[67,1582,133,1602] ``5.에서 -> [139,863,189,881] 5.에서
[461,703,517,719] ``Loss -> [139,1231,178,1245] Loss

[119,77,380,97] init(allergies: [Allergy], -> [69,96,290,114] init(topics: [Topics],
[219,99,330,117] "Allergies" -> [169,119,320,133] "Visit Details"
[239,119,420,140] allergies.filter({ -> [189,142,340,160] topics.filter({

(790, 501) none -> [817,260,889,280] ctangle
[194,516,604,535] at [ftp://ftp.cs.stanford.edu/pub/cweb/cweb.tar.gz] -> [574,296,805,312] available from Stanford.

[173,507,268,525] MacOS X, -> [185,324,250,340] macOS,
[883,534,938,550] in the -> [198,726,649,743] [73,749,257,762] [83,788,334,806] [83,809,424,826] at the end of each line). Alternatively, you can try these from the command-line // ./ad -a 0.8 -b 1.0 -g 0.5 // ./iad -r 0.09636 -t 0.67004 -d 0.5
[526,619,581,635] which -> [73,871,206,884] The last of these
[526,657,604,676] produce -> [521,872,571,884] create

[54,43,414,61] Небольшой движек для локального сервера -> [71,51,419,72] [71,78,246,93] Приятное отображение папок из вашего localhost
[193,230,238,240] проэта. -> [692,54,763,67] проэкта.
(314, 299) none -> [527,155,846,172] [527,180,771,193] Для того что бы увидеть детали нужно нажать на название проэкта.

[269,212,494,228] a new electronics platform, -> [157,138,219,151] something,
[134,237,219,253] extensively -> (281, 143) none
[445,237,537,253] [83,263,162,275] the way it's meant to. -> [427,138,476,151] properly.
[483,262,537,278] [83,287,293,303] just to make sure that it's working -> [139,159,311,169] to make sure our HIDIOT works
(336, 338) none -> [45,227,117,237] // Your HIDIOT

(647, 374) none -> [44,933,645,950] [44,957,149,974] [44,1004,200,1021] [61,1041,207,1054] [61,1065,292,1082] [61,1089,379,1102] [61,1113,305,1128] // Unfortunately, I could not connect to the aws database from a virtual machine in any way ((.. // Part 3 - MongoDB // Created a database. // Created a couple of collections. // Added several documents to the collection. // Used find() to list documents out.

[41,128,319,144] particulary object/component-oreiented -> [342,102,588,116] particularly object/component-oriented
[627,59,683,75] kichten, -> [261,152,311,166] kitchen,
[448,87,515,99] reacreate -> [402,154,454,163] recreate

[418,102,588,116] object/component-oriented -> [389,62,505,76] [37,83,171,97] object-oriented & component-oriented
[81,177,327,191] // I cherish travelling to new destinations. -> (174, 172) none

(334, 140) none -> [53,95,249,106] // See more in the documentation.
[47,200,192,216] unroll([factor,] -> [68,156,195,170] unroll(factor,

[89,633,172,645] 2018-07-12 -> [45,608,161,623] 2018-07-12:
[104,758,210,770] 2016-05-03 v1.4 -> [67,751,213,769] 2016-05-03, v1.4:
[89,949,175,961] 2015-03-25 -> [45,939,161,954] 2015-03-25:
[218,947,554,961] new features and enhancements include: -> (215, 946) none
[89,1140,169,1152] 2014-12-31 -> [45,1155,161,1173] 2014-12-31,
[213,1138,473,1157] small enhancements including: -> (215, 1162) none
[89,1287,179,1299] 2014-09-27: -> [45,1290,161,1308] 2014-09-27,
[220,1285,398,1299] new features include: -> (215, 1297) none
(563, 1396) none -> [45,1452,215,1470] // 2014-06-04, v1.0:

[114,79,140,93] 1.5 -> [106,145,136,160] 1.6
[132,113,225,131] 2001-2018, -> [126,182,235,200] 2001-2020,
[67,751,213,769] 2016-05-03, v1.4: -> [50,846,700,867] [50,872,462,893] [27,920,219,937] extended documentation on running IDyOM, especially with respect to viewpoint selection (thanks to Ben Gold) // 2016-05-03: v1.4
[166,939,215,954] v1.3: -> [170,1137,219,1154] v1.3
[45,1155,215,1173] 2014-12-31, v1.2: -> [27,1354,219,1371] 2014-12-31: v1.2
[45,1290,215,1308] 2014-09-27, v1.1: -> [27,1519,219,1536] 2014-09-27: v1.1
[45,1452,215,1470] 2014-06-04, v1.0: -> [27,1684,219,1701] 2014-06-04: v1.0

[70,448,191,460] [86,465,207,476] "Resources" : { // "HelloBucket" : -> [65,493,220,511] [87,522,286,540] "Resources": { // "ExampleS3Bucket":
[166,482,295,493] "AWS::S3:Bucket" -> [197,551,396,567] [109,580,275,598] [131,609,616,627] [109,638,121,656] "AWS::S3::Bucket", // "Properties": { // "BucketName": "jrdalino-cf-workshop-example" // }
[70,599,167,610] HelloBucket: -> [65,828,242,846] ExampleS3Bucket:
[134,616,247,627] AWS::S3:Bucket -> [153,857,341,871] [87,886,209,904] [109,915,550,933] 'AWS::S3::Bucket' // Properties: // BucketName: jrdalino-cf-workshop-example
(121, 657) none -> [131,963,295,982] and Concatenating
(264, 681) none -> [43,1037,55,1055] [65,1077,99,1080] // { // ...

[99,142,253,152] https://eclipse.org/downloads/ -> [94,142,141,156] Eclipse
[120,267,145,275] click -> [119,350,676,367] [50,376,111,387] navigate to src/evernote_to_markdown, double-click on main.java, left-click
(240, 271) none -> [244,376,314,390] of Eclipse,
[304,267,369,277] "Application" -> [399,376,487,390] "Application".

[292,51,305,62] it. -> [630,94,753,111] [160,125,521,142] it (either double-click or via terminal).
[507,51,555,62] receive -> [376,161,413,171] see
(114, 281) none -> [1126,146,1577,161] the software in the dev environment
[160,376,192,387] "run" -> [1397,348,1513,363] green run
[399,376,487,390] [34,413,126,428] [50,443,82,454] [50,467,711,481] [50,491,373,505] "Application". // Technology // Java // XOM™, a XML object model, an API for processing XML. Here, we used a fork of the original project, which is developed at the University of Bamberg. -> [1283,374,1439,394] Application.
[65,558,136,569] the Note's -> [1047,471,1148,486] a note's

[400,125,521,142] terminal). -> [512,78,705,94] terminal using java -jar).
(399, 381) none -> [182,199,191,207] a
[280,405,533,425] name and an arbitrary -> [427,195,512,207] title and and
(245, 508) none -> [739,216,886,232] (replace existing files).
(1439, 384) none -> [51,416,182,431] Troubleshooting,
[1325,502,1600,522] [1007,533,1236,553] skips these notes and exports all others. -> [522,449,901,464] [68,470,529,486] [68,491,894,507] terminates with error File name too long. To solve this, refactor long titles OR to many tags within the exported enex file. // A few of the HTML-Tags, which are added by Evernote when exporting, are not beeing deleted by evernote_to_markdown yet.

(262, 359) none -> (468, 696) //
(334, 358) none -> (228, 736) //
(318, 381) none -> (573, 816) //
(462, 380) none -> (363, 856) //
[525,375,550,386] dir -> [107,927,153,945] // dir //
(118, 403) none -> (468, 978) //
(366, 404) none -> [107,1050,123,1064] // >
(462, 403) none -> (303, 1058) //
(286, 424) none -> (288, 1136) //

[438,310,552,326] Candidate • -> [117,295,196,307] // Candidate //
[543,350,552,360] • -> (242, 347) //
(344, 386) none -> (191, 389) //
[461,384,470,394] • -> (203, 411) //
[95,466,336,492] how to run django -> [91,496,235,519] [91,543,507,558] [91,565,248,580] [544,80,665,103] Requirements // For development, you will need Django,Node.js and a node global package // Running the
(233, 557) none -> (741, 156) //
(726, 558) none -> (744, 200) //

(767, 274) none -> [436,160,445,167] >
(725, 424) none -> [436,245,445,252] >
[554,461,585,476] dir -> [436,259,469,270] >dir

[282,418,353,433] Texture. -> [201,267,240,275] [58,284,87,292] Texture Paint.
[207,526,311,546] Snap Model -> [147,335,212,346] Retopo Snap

——

> **How to complete this task**: Every line of the listing is to be returned unchanged.

> **Task answer**:
[67,1582,133,1602] ``5.에서 -> [139,863,189,881] 5.에서
[461,703,517,719] ``Loss -> [139,1231,178,1245] Loss

[119,77,380,97] init(allergies: [Allergy], -> [69,96,290,114] init(topics: [Topics],
[219,99,330,117] "Allergies" -> [169,119,320,133] "Visit Details"
[239,119,420,140] allergies.filter({ -> [189,142,340,160] topics.filter({

(790, 501) none -> [817,260,889,280] ctangle
[194,516,604,535] at [ftp://ftp.cs.stanford.edu/pub/cweb/cweb.tar.gz] -> [574,296,805,312] available from Stanford.

[173,507,268,525] MacOS X, -> [185,324,250,340] macOS,
[883,534,938,550] in the -> [198,726,649,743] [73,749,257,762] [83,788,334,806] [83,809,424,826] at the end of each line). Alternatively, you can try these from the command-line // ./ad -a 0.8 -b 1.0 -g 0.5 // ./iad -r 0.09636 -t 0.67004 -d 0.5
[526,619,581,635] which -> [73,871,206,884] The last of these
[526,657,604,676] produce -> [521,872,571,884] create

[54,43,414,61] Небольшой движек для локального сервера -> [71,51,419,72] [71,78,246,93] Приятное отображение папок из вашего localhost
[193,230,238,240] проэта. -> [692,54,763,67] проэкта.
(314, 299) none -> [527,155,846,172] [527,180,771,193] Для того что бы увидеть детали нужно нажать на название проэкта.

[269,212,494,228] a new electronics platform, -> [157,138,219,151] something,
[134,237,219,253] extensively -> (281, 143) none
[445,237,537,253] [83,263,162,275] the way it's meant to. -> [427,138,476,151] properly.
[483,262,537,278] [83,287,293,303] just to make sure that it's working -> [139,159,311,169] to make sure our HIDIOT works
(336, 338) none -> [45,227,117,237] // Your HIDIOT

(647, 374) none -> [44,933,645,950] [44,957,149,974] [44,1004,200,1021] [61,1041,207,1054] [61,1065,292,1082] [61,1089,379,1102] [61,1113,305,1128] // Unfortunately, I could not connect to the aws database from a virtual machine in any way ((.. // Part 3 - MongoDB // Created a database. // Created a couple of collections. // Added several documents to the collection. // Used find() to list documents out.

[41,128,319,144] particulary object/component-oreiented -> [342,102,588,116] particularly object/component-oriented
[627,59,683,75] kichten, -> [261,152,311,166] kitchen,
[448,87,515,99] reacreate -> [402,154,454,163] recreate

[418,102,588,116] object/component-oriented -> [389,62,505,76] [37,83,171,97] object-oriented & component-oriented
[81,177,327,191] // I cherish travelling to new destinations. -> (174, 172) none

(334, 140) none -> [53,95,249,106] // See more in the documentation.
[47,200,192,216] unroll([factor,] -> [68,156,195,170] unroll(factor,

[89,633,172,645] 2018-07-12 -> [45,608,161,623] 2018-07-12:
[104,758,210,770] 2016-05-03 v1.4 -> [67,751,213,769] 2016-05-03, v1.4:
[89,949,175,961] 2015-03-25 -> [45,939,161,954] 2015-03-25:
[218,947,554,961] new features and enhancements include: -> (215, 946) none
[89,1140,169,1152] 2014-12-31 -> [45,1155,161,1173] 2014-12-31,
[213,1138,473,1157] small enhancements including: -> (215, 1162) none
[89,1287,179,1299] 2014-09-27: -> [45,1290,161,1308] 2014-09-27,
[220,1285,398,1299] new features include: -> (215, 1297) none
(563, 1396) none -> [45,1452,215,1470] // 2014-06-04, v1.0:

[114,79,140,93] 1.5 -> [106,145,136,160] 1.6
[132,113,225,131] 2001-2018, -> [126,182,235,200] 2001-2020,
[67,751,213,769] 2016-05-03, v1.4: -> [50,846,700,867] [50,872,462,893] [27,920,219,937] extended documentation on running IDyOM, especially with respect to viewpoint selection (thanks to Ben Gold) // 2016-05-03: v1.4
[166,939,215,954] v1.3: -> [170,1137,219,1154] v1.3
[45,1155,215,1173] 2014-12-31, v1.2: -> [27,1354,219,1371] 2014-12-31: v1.2
[45,1290,215,1308] 2014-09-27, v1.1: -> [27,1519,219,1536] 2014-09-27: v1.1
[45,1452,215,1470] 2014-06-04, v1.0: -> [27,1684,219,1701] 2014-06-04: v1.0

[70,448,191,460] [86,465,207,476] "Resources" : { // "HelloBucket" : -> [65,493,220,511] [87,522,286,540] "Resources": { // "ExampleS3Bucket":
[166,482,295,493] "AWS::S3:Bucket" -> [197,551,396,567] [109,580,275,598] [131,609,616,627] [109,638,121,656] "AWS::S3::Bucket", // "Properties": { // "BucketName": "jrdalino-cf-workshop-example" // }
[70,599,167,610] HelloBucket: -> [65,828,242,846] ExampleS3Bucket:
[134,616,247,627] AWS::S3:Bucket -> [153,857,341,871] [87,886,209,904] [109,915,550,933] 'AWS::S3::Bucket' // Properties: // BucketName: jrdalino-cf-workshop-example
(121, 657) none -> [131,963,295,982] and Concatenating
(264, 681) none -> [43,1037,55,1055] [65,1077,99,1080] // { // ...

[99,142,253,152] https://eclipse.org/downloads/ -> [94,142,141,156] Eclipse
[120,267,145,275] click -> [119,350,676,367] [50,376,111,387] navigate to src/evernote_to_markdown, double-click on main.java, left-click
(240, 271) none -> [244,376,314,390] of Eclipse,
[304,267,369,277] "Application" -> [399,376,487,390] "Application".

[292,51,305,62] it. -> [630,94,753,111] [160,125,521,142] it (either double-click or via terminal).
[507,51,555,62] receive -> [376,161,413,171] see
(114, 281) none -> [1126,146,1577,161] the software in the dev environment
[160,376,192,387] "run" -> [1397,348,1513,363] green run
[399,376,487,390] [34,413,126,428] [50,443,82,454] [50,467,711,481] [50,491,373,505] "Application". // Technology // Java // XOM™, a XML object model, an API for processing XML. Here, we used a fork of the original project, which is developed at the University of Bamberg. -> [1283,374,1439,394] Application.
[65,558,136,569] the Note's -> [1047,471,1148,486] a note's

[400,125,521,142] terminal). -> [512,78,705,94] terminal using java -jar).
(399, 381) none -> [182,199,191,207] a
[280,405,533,425] name and an arbitrary -> [427,195,512,207] title and and
(245, 508) none -> [739,216,886,232] (replace existing files).
(1439, 384) none -> [51,416,182,431] Troubleshooting,
[1325,502,1600,522] [1007,533,1236,553] skips these notes and exports all others. -> [522,449,901,464] [68,470,529,486] [68,491,894,507] terminates with error File name too long. To solve this, refactor long titles OR to many tags within the exported enex file. // A few of the HTML-Tags, which are added by Evernote when exporting, are not beeing deleted by evernote_to_markdown yet.

(262, 359) none -> (468, 696) //
(334, 358) none -> (228, 736) //
(318, 381) none -> (573, 816) //
(462, 380) none -> (363, 856) //
[525,375,550,386] dir -> [107,927,153,945] // dir //
(118, 403) none -> (468, 978) //
(366, 404) none -> [107,1050,123,1064] // >
(462, 403) none -> (303, 1058) //
(286, 424) none -> (288, 1136) //

[438,310,552,326] Candidate • -> [117,295,196,307] // Candidate //
[543,350,552,360] • -> (242, 347) //
(344, 386) none -> (191, 389) //
[461,384,470,394] • -> (203, 411) //
[95,466,336,492] how to run django -> [91,496,235,519] [91,543,507,558] [91,565,248,580] [544,80,665,103] Requirements // For development, you will need Django,Node.js and a node global package // Running the
(233, 557) none -> (741, 156) //
(726, 558) none -> (744, 200) //

(767, 274) none -> [436,160,445,167] >
(725, 424) none -> [436,245,445,252] >
[554,461,585,476] dir -> [436,259,469,270] >dir

[282,418,353,433] Texture. -> [201,267,240,275] [58,284,87,292] Texture Paint.
[207,526,311,546] Snap Model -> [147,335,212,346] Retopo Snap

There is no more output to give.